Apr 15

On March 8th, the reCaptcha team announced they’re changing their API URL, effective Apr. 11th, 2011.

As others have pointed out, really poor communication from reCaptcha guys. Use your blog, put it on slashdot, reach out to the communities listed on your site. Don’t just yank the rug out from under folks. A month isn’t anywhere near long enough for this important change to trickle out to all the folks integrating with your service. Paypal gave a year and a half worth of notice to is developer community before switching its api urls and that wasn’t long enough either.
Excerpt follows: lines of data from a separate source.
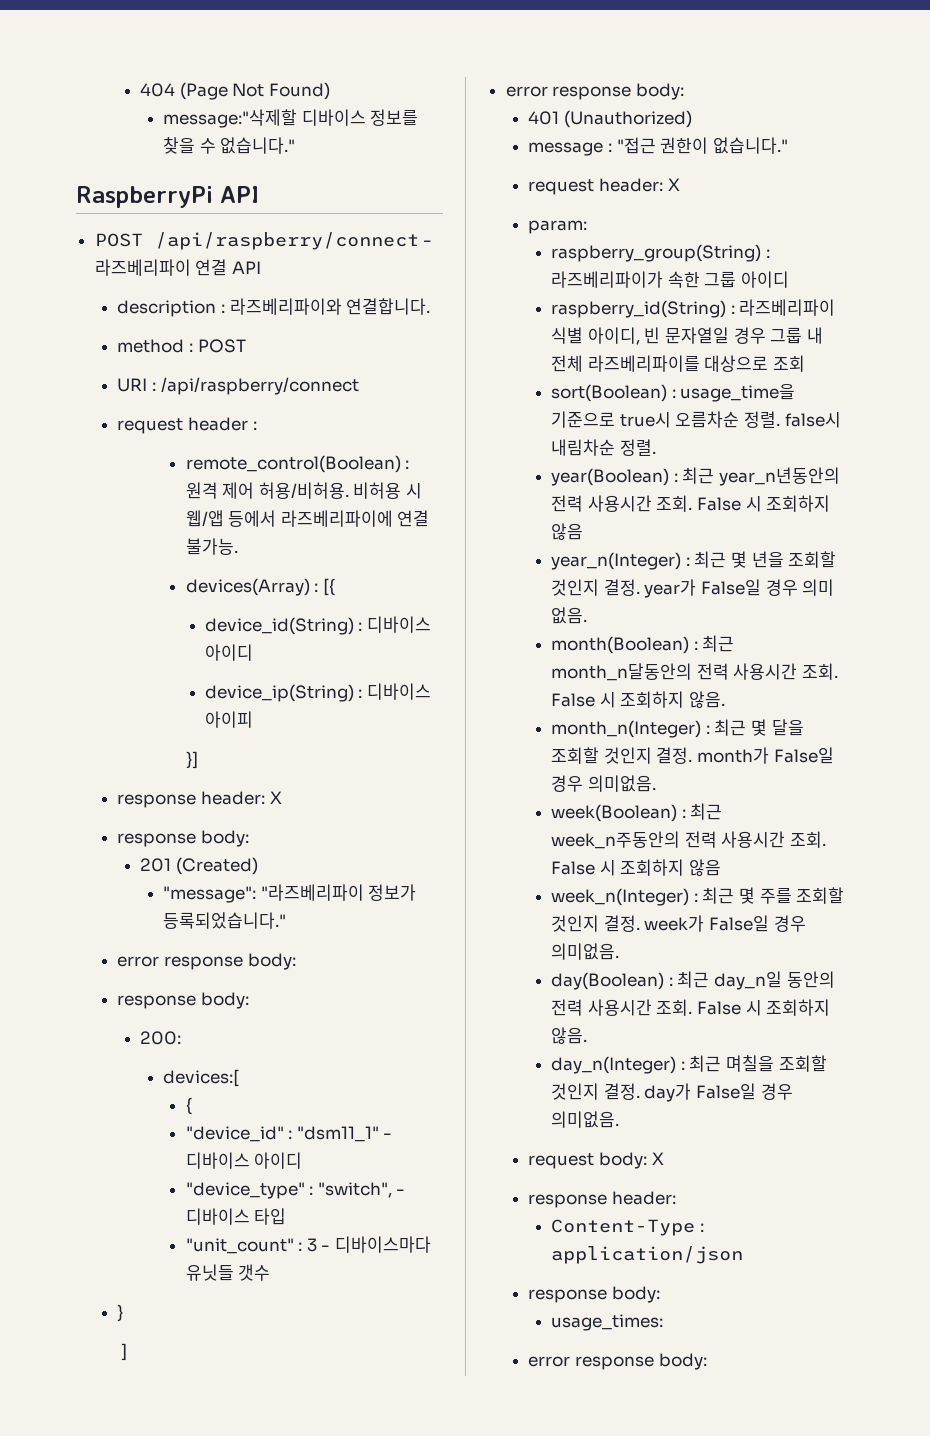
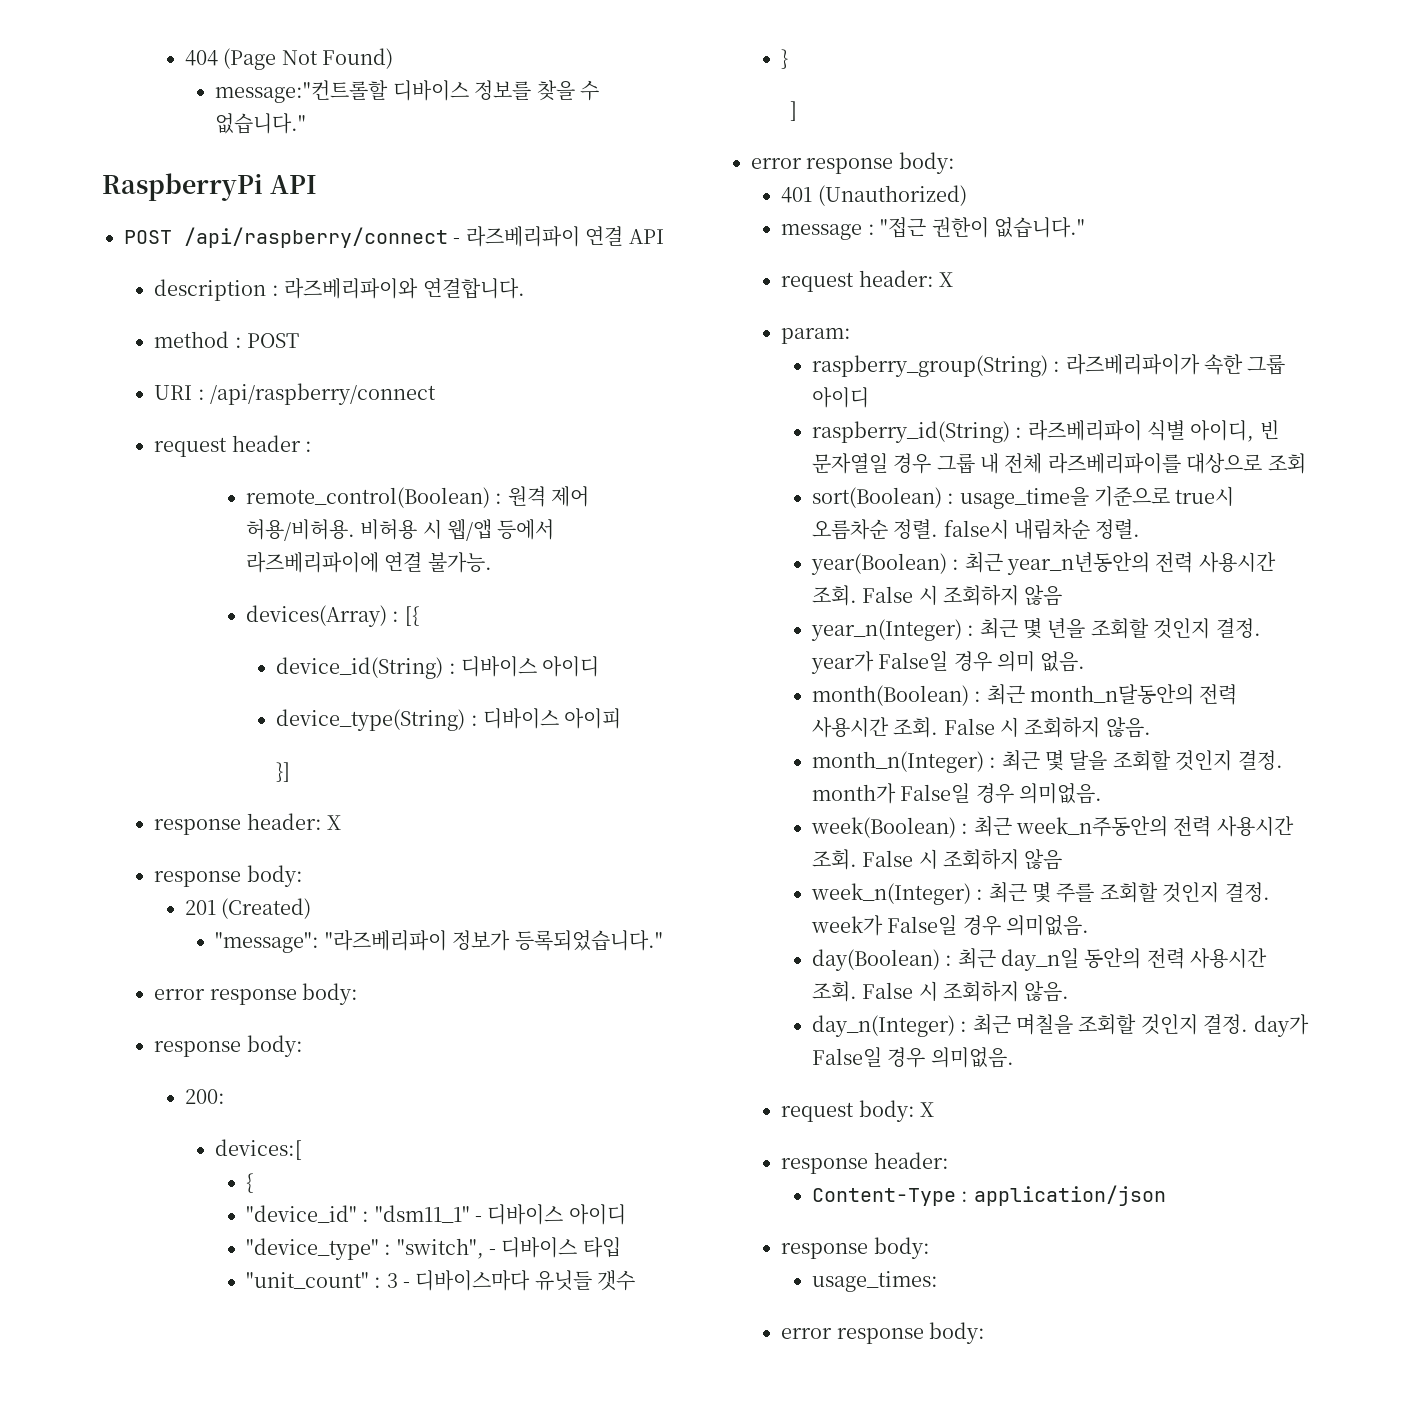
- message:"삭제할 디바이스 정보를 찾을 수 없습니다."
+ message:"컨트롤할 디바이스 정보를 찾을 수 없습니다."
- device_ip(String) : 디바이스 아이피
+ device_type(String) : 디바이스 아이피

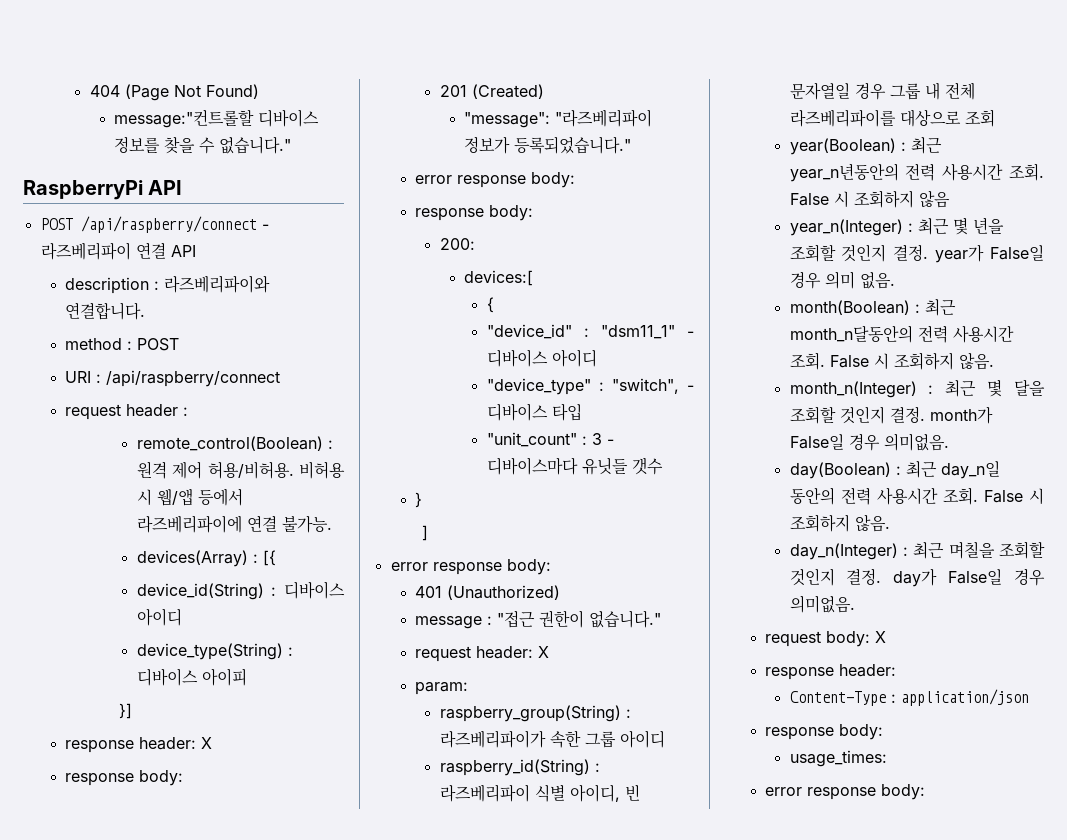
- sort(Boolean) : usage_time을 기준으로 true시 오름차순 정렬. false시 내림차순 정렬.
- week(Boolean) : 최근 week_n주동안의 전력 사용시간 조회. False 시 조회하지 않음
- week_n(Integer) : 최근 몇 주를 조회할 것인지 결정. week가 False일 경우 의미없음.

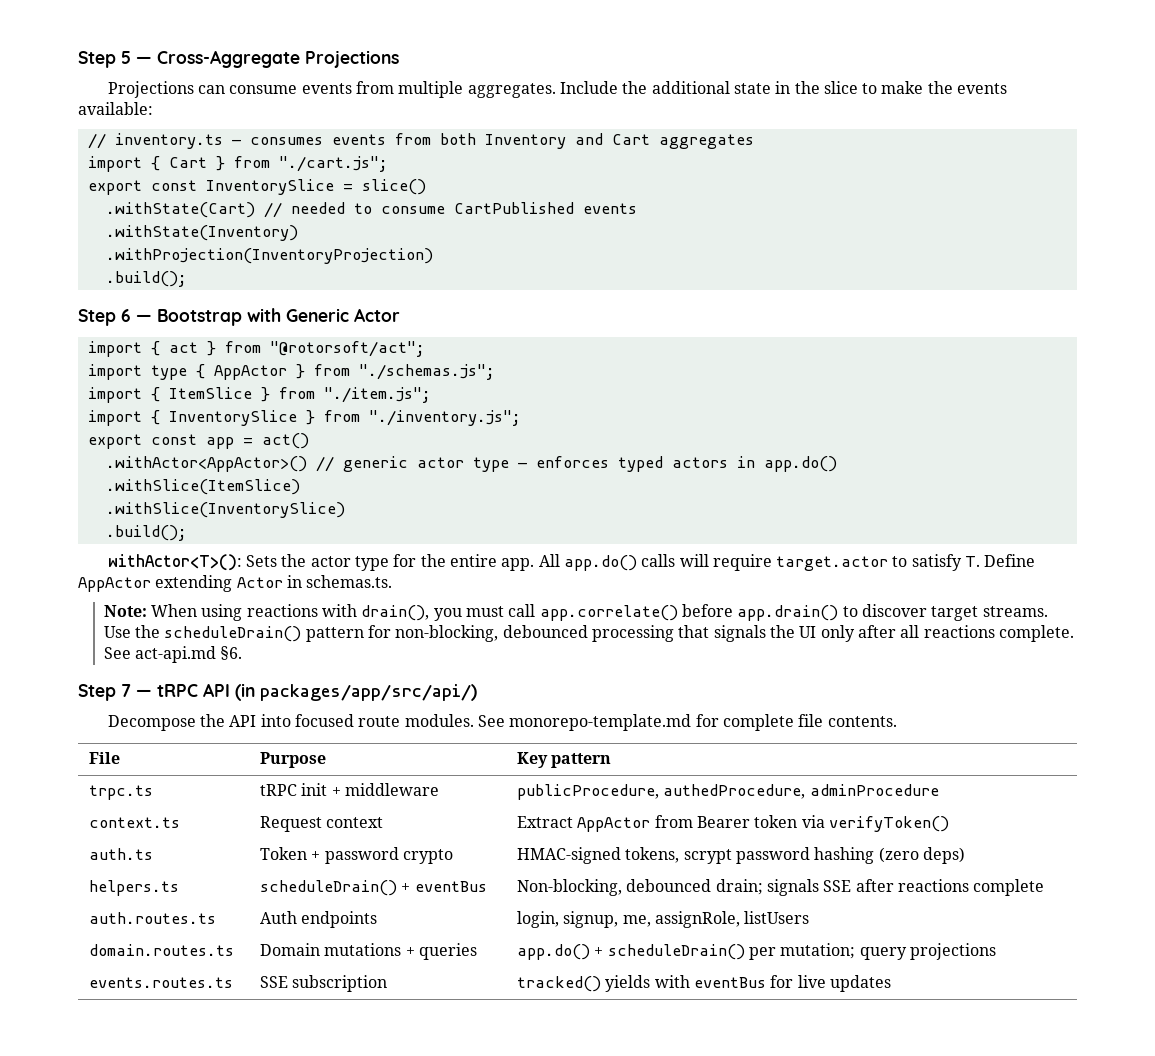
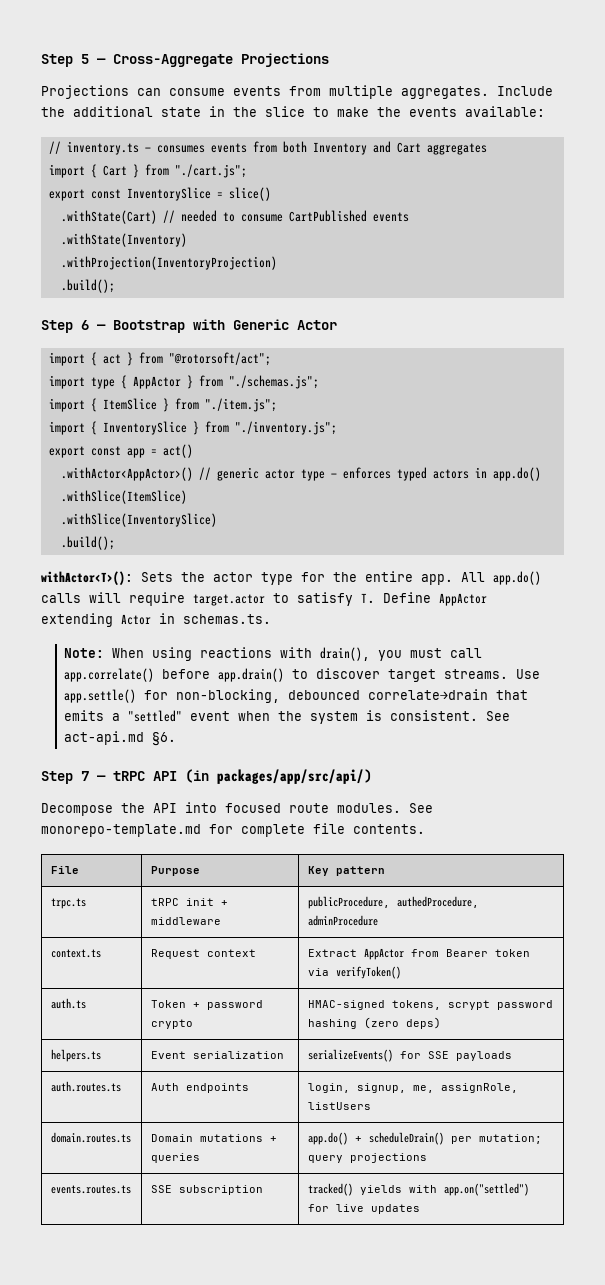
- Use the scheduleDrain() pattern for non-blocking, debounced processing that signals the UI only after all reactions complete.
+ Use app.settle() for non-blocking, debounced correlate→drain that emits a "settled" event when the system is consistent.
- helpers.ts | scheduleDrain() + eventBus | Non-blocking, debounced drain; signals SSE after reactions complete
+ helpers.ts | Event serialization | serializeEvents() for SSE payloads
- events.routes.ts | SSE subscription | tracked() yields with eventBus for live updates
+ events.routes.ts | SSE subscription | tracked() yields with app.on("settled") for live updates

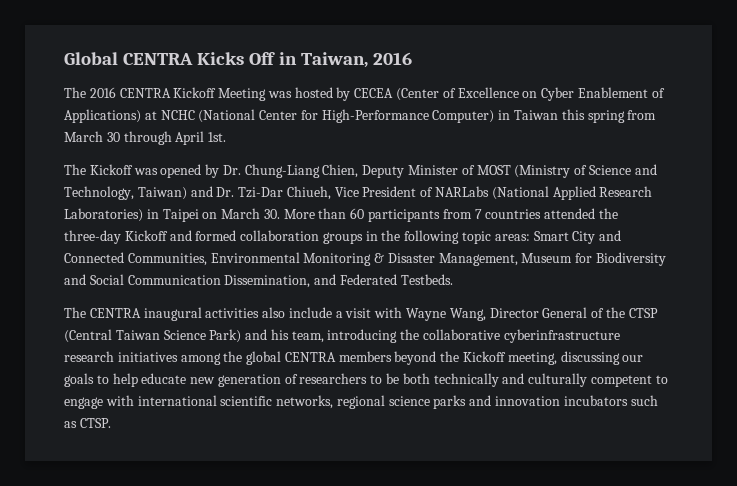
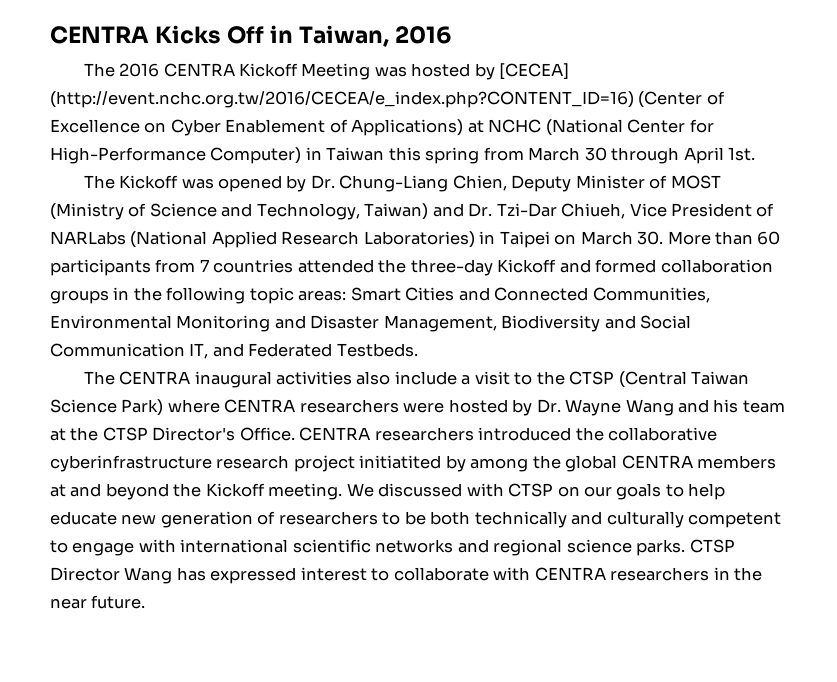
- Global CENTRA Kicks Off in Taiwan, 2016
+ CENTRA Kicks Off in Taiwan, 2016
- The 2016 CENTRA Kickoff Meeting was hosted by CECEA (Center of Excellence on Cyber Enablement of Applications) at NCHC (National Center for High-Performance Computer) in Taiwan this spring from March 30 through April 1st.
+ The 2016 CENTRA Kickoff Meeting was hosted by [CECEA] (http://event.nchc.org.tw/2016/CECEA/e_index.php?CONTENT_ID=16) (Center of Excellence on Cyber Enablement of Applications) at NCHC (National Center for High-Performance Computer) in Taiwan this spring from March 30 through April 1st.
- Smart City and Connected Communities, Environmental Monitoring & Disaster Management, Museum for Biodiversity and Social Communication Dissemination, and Federated Testbeds.
+ Smart Cities and Connected Communities, Environmental Monitoring and Disaster Management, Biodiversity and Social Communication IT, and Federated Testbeds.
- The CENTRA inaugural activities also include a visit with Wayne Wang, Director General of the CTSP (Central Taiwan Science Park) and his team, introducing the collaborative cyberinfrastructure research initiatives among the global CENTRA members beyond the Kickoff meeting, discussing our goals to help educate new generation of researchers to be both technically and culturally competent to engage with international scientific networks, regional science parks and innovation incubators such as CTSP.
+ The CENTRA inaugural activities also include a visit to the CTSP (Central Taiwan Science Park) where CENTRA researchers were hosted by Dr. Wayne Wang and his team at the CTSP Director's Office. CENTRA researchers introduced the collaborative cyberinfrastructure research project initiatited by among the global CENTRA members at and beyond the Kickoff meeting. We discussed with CTSP on our goals to help educate new generation of researchers to be both technically and culturally competent to engage with international scientific networks and regional science parks. CTSP Director Wang has expressed interest to collaborate with CENTRA researchers in the near future.

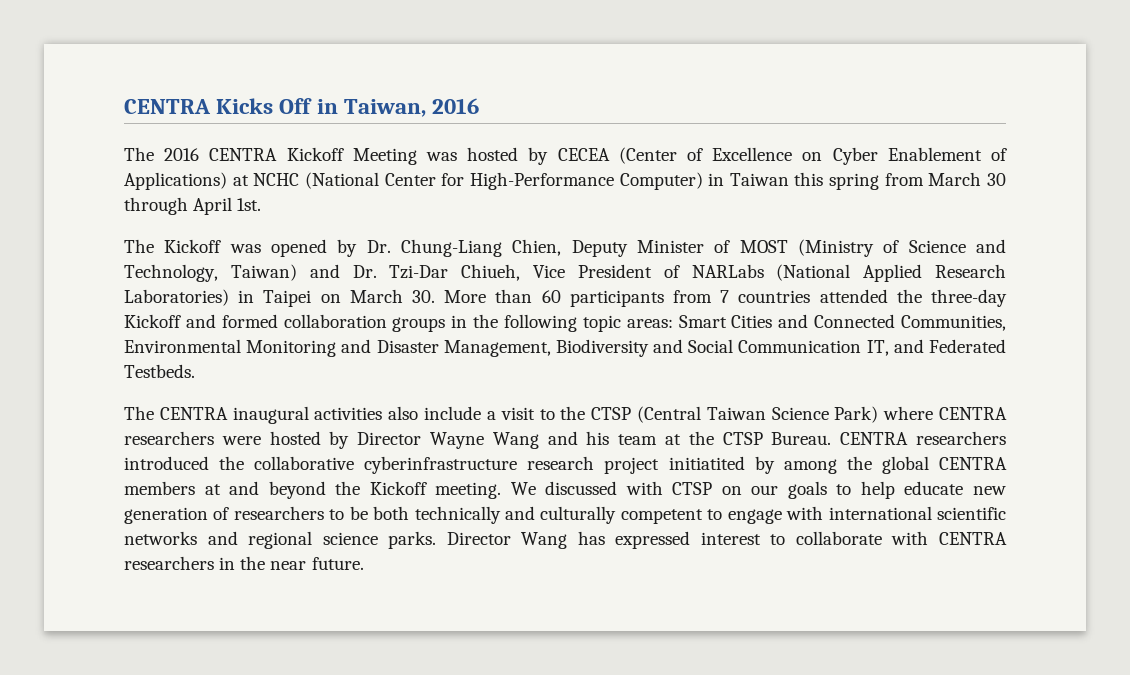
- The 2016 CENTRA Kickoff Meeting was hosted by [CECEA] (http://event.nchc.org.tw/2016/CECEA/e_index.php?CONTENT_ID=16) (Center of Excellence on Cyber Enablement of Applications) at NCHC (National Center for High-Performance Computer) in Taiwan this spring from March 30 through April 1st.
+ The 2016 CENTRA Kickoff Meeting was hosted by CECEA (Center of Excellence on Cyber Enablement of Applications) at NCHC (National Center for High-Performance Computer) in Taiwan this spring from March 30 through April 1st.
- The CENTRA inaugural activities also include a visit to the CTSP (Central Taiwan Science Park) where CENTRA researchers were hosted by Dr. Wayne Wang and his team at the CTSP Director's Office.
+ The CENTRA inaugural activities also include a visit to the CTSP (Central Taiwan Science Park) where CENTRA researchers were hosted by Director Wayne Wang and his team at the CTSP Bureau.
- CTSP Director Wang has expressed interest to collaborate with CENTRA researchers in the near future.
+ Director Wang has expressed interest to collaborate with CENTRA researchers in the near future.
Really minor change for zend framework users or other scripting languages.
ZF hasn’t offically said when they’ll update their code. There is a bug report for it.

Here is what change to get ZF ReCaptcha service working again:
Open:
/ZendFramework-1.11.0/library/Zend/Service/ReCaptcha.php


/**
* URI to the regular API
*
* @var string
*/
const API_SERVER = 'http://www.google.com/recaptcha/api';

/**
* URI to the secure API
*
* @var string
*/
const API_SECURE_SERVER = 'https://www.google.com/recaptcha/api';
/**
* URI to the verify server
*
* @var string
*/
const VERIFY_SERVER = 'http://www.google.com/recaptcha/api/verify';
[/code]
#The old urls are still working but are being redirected.

ReCaptcha has already reflected this in their documentation.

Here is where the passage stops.